Exercise description
Each line of the listing where the string "flex" appears is to be identified and copied.

Source data
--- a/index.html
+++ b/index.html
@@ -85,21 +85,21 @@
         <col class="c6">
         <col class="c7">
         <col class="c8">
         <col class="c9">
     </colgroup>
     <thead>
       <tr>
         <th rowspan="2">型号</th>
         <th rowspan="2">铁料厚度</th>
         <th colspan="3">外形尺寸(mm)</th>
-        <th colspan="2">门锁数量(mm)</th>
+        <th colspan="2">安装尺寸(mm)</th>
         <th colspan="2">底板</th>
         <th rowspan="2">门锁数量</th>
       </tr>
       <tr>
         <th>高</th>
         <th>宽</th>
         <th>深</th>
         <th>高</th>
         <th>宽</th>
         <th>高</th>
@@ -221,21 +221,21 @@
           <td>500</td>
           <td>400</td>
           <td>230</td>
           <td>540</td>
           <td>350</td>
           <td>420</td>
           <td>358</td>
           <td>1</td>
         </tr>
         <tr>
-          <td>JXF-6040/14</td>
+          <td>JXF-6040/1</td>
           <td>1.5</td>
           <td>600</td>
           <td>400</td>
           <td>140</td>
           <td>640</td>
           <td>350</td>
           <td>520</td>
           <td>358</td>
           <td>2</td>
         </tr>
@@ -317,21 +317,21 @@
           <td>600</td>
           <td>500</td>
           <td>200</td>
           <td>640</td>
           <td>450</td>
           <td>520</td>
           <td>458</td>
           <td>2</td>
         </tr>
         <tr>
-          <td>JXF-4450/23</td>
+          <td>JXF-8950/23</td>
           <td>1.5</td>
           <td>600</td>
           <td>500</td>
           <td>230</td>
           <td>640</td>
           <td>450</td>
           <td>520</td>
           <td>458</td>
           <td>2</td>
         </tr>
...
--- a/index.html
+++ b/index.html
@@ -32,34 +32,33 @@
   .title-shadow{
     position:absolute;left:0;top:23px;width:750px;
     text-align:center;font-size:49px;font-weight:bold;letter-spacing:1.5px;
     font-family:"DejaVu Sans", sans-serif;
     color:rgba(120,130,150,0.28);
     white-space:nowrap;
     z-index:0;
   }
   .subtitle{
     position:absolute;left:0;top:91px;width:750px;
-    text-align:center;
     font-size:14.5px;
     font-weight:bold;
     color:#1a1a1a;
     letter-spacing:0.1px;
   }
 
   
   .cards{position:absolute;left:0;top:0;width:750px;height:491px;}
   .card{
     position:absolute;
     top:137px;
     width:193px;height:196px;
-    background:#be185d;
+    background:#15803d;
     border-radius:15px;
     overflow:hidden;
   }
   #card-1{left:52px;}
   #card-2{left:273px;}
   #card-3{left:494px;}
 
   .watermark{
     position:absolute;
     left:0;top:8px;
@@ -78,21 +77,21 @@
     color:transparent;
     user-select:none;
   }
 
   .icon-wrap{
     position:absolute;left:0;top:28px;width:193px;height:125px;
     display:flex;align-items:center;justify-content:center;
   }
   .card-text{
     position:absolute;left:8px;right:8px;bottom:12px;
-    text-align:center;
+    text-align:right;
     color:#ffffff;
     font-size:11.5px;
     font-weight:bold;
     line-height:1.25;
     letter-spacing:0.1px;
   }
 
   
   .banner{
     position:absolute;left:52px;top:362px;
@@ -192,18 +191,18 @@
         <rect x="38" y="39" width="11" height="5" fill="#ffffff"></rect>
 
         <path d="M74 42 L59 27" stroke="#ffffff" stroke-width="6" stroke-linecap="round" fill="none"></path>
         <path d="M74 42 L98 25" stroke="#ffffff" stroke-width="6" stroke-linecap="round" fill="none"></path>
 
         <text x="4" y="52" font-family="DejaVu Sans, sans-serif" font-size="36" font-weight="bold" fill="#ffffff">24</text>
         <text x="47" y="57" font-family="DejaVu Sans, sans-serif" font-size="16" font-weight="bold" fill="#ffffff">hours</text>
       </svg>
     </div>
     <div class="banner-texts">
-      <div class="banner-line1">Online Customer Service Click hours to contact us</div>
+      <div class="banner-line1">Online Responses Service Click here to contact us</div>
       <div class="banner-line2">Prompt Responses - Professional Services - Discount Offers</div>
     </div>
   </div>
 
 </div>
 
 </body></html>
---
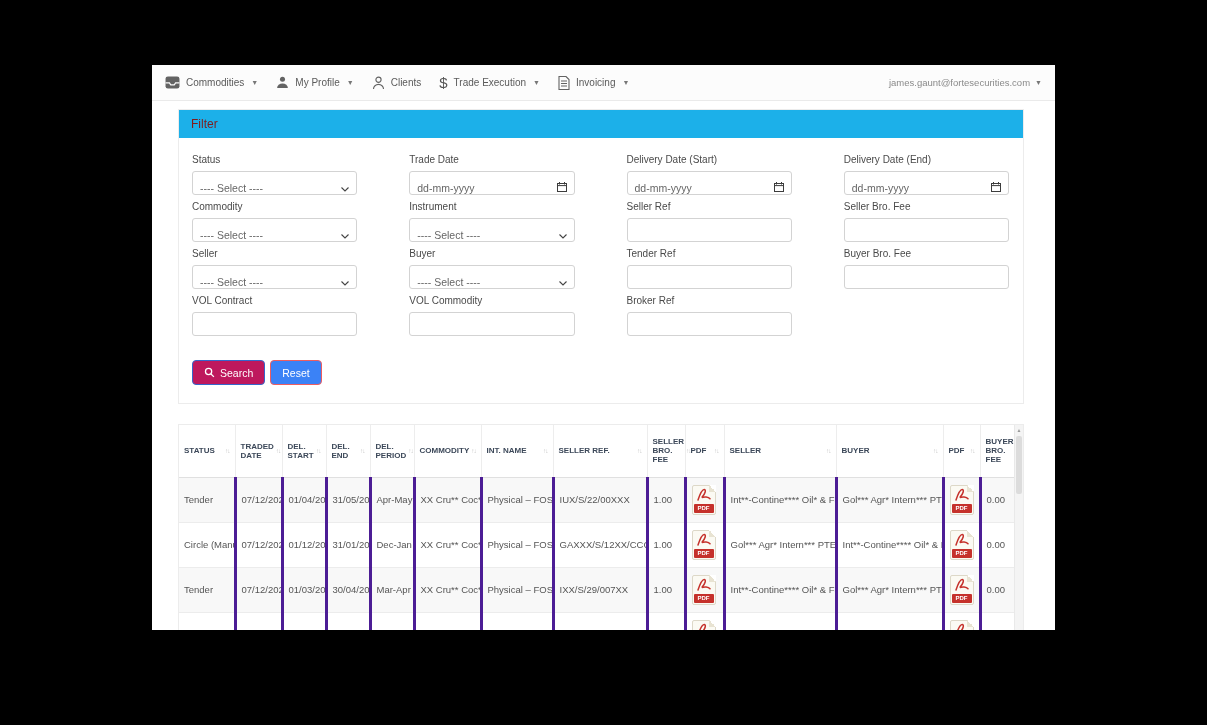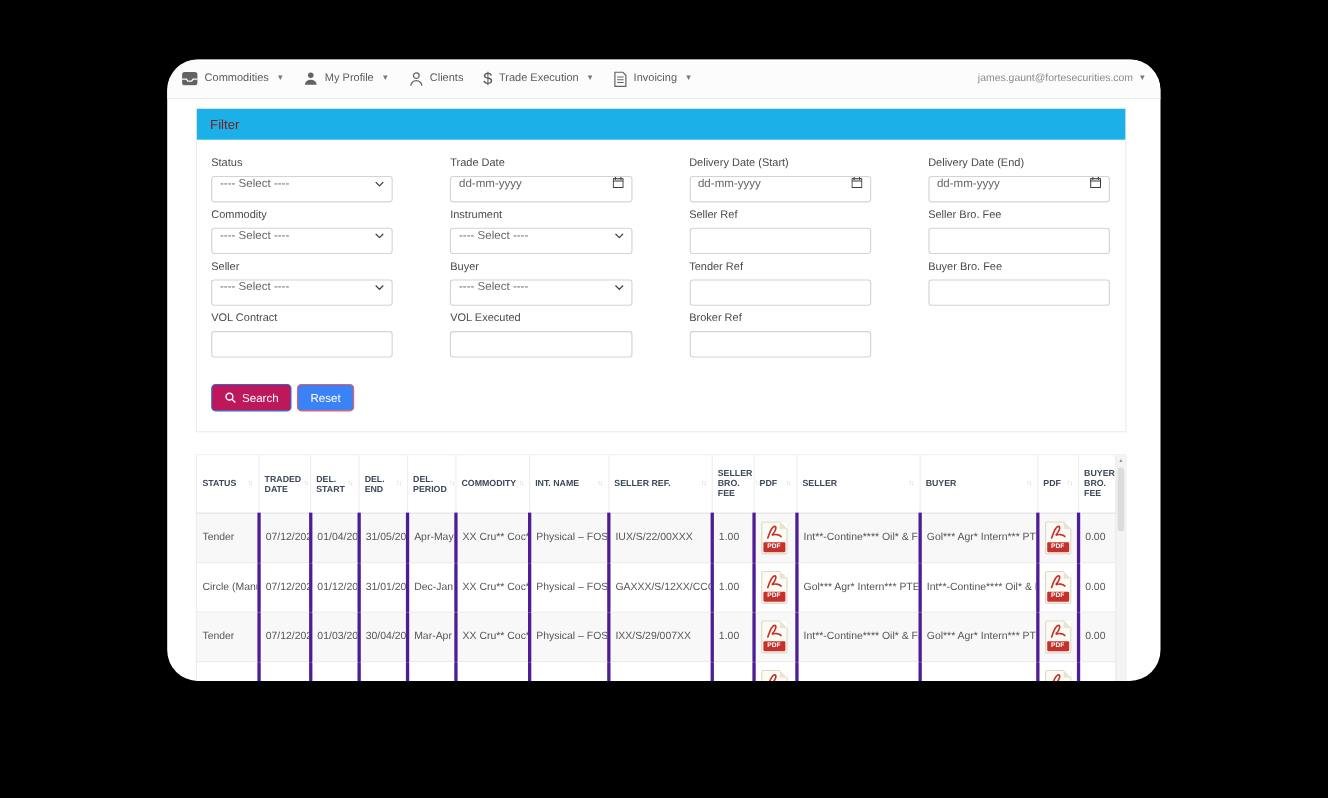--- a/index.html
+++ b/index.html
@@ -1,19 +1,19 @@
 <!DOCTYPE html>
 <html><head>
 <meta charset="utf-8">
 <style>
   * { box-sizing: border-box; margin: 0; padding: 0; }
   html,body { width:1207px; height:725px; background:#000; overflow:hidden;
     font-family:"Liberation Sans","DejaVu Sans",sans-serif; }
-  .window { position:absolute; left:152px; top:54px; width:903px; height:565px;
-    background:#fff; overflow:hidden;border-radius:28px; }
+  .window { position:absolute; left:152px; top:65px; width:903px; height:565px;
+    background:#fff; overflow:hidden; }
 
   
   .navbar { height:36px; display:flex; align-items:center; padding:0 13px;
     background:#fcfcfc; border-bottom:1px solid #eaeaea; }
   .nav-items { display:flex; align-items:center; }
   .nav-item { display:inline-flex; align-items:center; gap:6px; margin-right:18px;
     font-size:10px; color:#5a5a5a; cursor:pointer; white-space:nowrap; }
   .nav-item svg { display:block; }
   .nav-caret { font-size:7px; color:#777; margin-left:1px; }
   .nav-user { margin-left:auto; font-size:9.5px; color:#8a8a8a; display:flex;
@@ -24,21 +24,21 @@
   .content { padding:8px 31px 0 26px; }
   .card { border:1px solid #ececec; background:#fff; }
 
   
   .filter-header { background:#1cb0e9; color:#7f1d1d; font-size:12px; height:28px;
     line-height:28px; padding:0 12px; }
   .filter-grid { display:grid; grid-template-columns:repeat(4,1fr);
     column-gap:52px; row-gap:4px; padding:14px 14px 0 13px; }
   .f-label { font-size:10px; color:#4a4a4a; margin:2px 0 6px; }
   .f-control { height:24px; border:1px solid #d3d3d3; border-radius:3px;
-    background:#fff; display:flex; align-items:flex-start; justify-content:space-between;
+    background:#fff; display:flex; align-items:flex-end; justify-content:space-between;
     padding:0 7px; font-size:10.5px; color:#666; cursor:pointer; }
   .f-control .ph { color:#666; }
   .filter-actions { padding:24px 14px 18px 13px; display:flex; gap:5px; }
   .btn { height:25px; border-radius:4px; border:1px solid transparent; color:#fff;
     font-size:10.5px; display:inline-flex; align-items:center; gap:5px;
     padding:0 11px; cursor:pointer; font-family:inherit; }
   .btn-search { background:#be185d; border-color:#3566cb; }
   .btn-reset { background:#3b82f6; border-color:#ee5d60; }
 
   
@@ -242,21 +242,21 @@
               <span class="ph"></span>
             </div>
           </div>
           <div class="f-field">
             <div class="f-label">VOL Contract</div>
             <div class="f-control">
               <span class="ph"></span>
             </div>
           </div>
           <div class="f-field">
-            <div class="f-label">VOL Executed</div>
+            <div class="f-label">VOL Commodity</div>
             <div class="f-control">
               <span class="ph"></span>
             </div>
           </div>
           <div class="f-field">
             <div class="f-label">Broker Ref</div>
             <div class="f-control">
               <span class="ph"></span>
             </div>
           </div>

Response
     display:flex;align-items:center;justify-content:center;
   .navbar { height:36px; display:flex; align-items:center; padding:0 13px;
   .nav-items { display:flex; align-items:center; }
   .nav-item { display:inline-flex; align-items:center; gap:6px; margin-right:18px;
   .nav-user { margin-left:auto; font-size:9.5px; color:#8a8a8a; display:flex;
-    background:#fff; display:flex; align-items:flex-start; justify-content:space-between;
+    background:#fff; display:flex; align-items:flex-end; justify-content:space-between;
   .filter-actions { padding:24px 14px 18px 13px; display:flex; gap:5px; }
     font-size:10.5px; display:inline-flex; align-items:center; gap:5px;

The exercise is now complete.